◆ YOUR ASSIGNMENT:
Every line of the data below is to be given again as it appears, with the images removed.

+ + + +

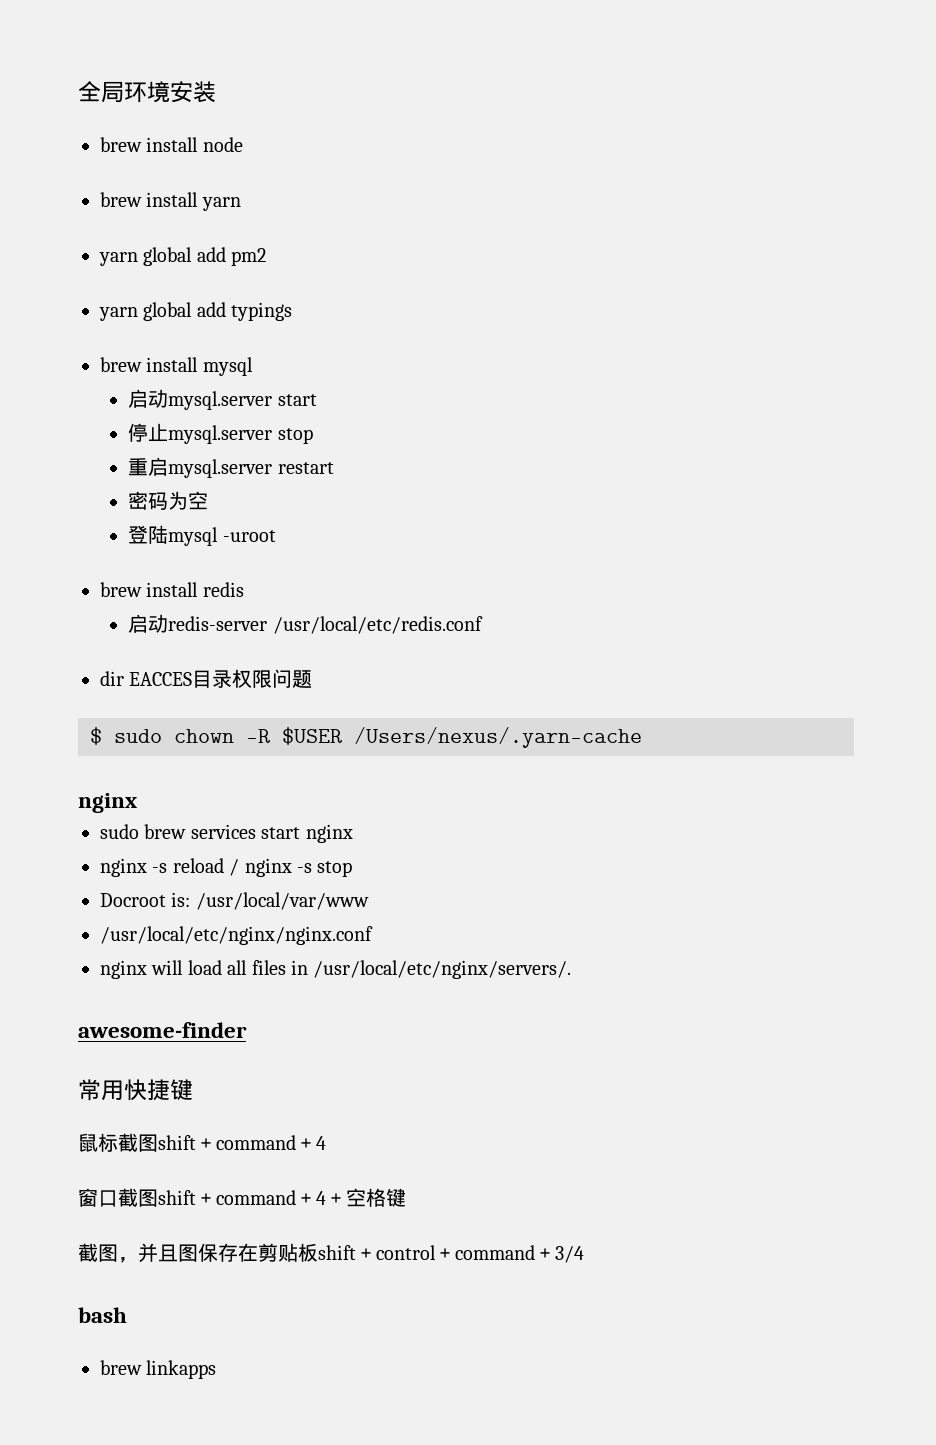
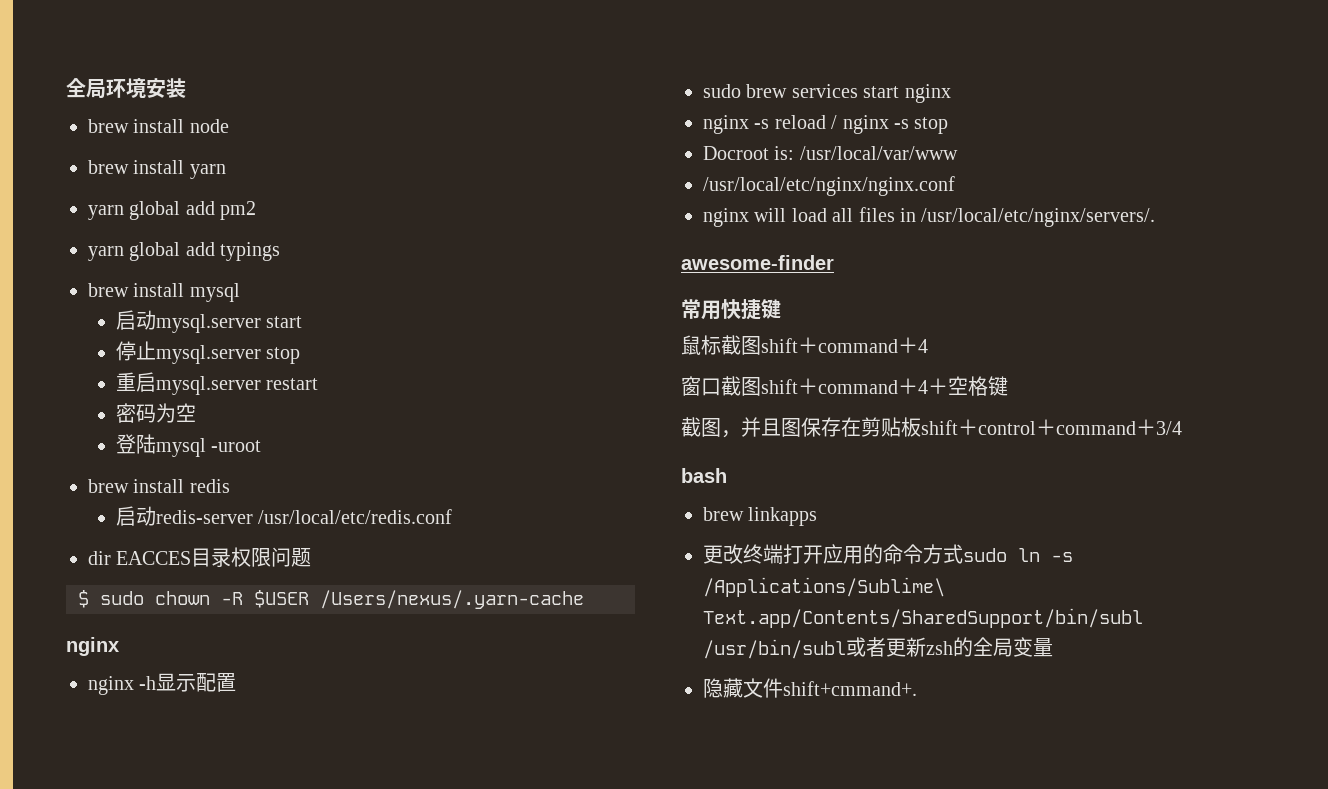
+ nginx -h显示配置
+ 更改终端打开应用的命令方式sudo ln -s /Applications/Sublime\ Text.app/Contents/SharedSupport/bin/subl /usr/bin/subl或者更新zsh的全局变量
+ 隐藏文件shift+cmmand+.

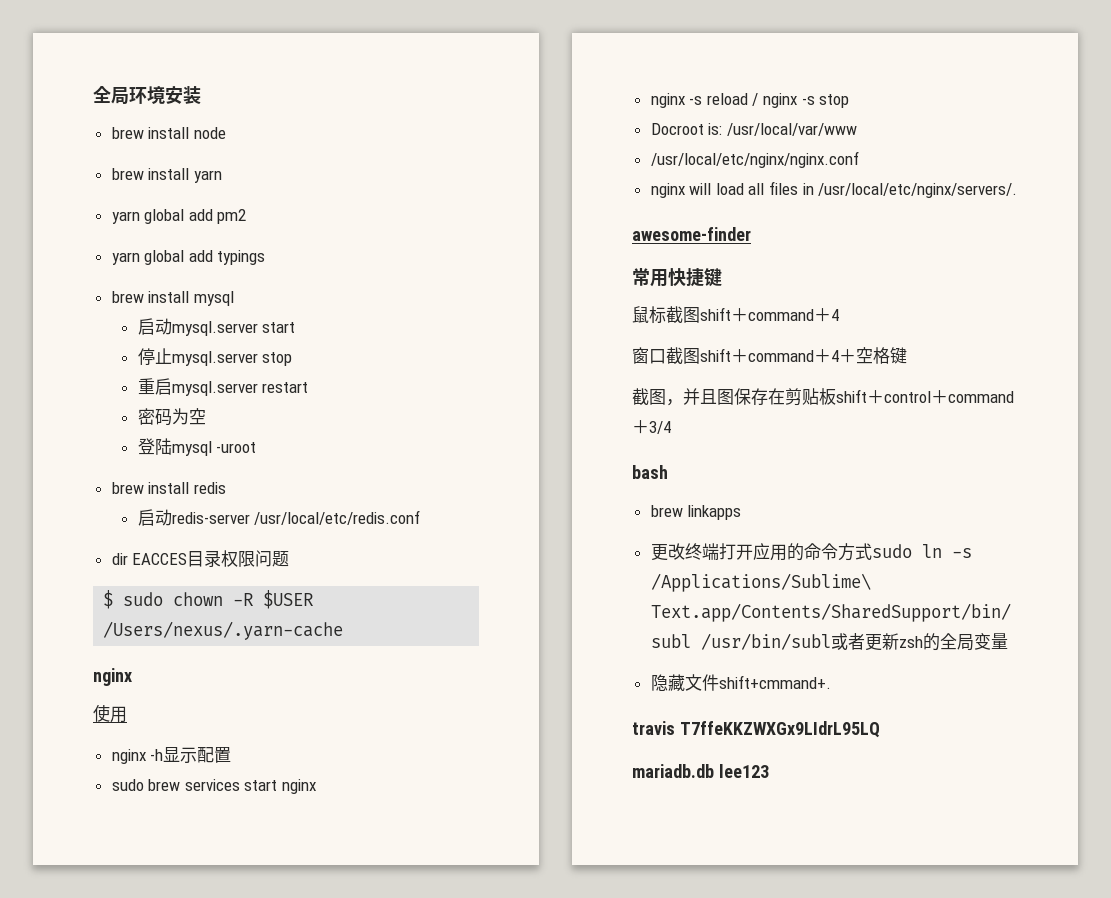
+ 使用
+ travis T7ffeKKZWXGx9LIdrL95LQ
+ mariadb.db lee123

+ + + +

◆ EXERCISE OUTPUT:
+ nginx -h显示配置
+ 更改终端打开应用的命令方式sudo ln -s /Applications/Sublime\ Text.app/Contents/SharedSupport/bin/subl /usr/bin/subl或者更新zsh的全局变量
+ 隐藏文件shift+cmmand+.

+ 使用
+ travis T7ffeKKZWXGx9LIdrL95LQ
+ mariadb.db lee123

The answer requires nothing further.